REQUIREMENT ->
Make an exact copy of the lines from the one containing "selections and more</span>" through the end of the records below, and leave out every picture.

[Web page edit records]
○ ○ ○
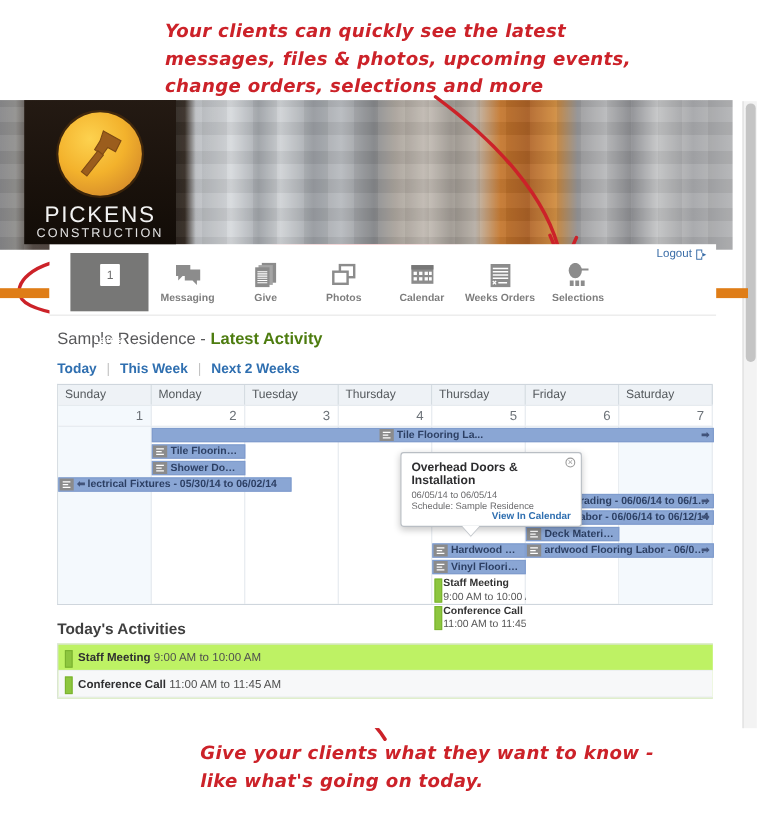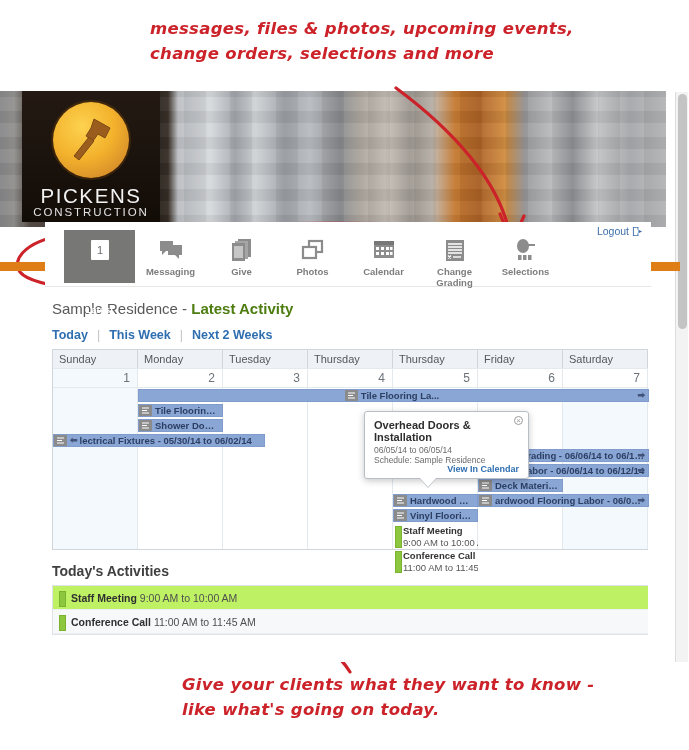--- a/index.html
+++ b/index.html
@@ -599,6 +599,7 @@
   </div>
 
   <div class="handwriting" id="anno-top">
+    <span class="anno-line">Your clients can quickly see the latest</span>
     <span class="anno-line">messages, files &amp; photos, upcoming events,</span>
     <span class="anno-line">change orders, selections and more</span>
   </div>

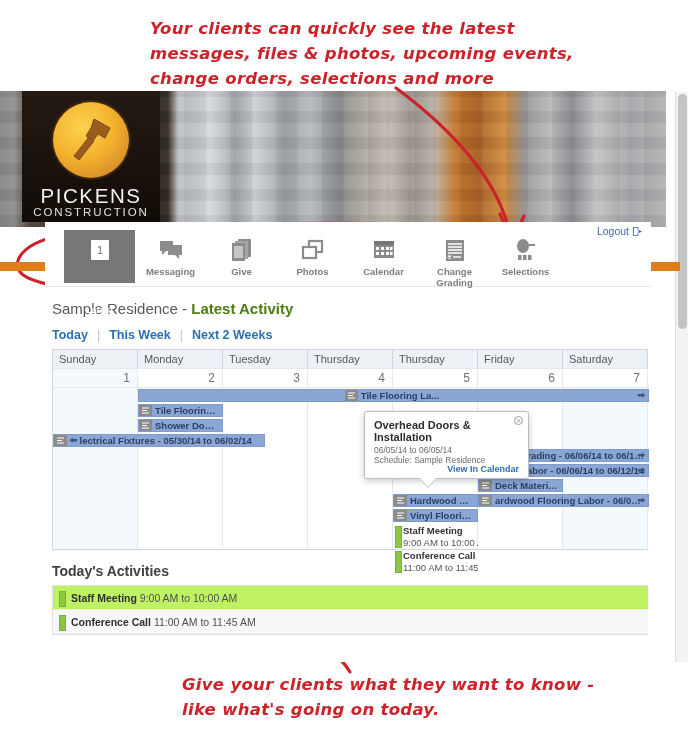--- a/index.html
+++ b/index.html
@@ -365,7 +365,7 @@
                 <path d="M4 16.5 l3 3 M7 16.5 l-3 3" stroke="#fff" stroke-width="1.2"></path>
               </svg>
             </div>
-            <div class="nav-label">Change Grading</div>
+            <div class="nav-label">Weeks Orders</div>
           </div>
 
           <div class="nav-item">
○ ○ ○
WRITTEN RESPONSE ->
     <span class="anno-line">change orders, selections and more</span>
   </div>

--- a/index.html
+++ b/index.html
@@ -365,7 +365,7 @@
                 <path d="M4 16.5 l3 3 M7 16.5 l-3 3" stroke="#fff" stroke-width="1.2"></path>
               </svg>
             </div>
-            <div class="nav-label">Change Grading</div>
+            <div class="nav-label">Weeks Orders</div>
           </div>
 
           <div class="nav-item">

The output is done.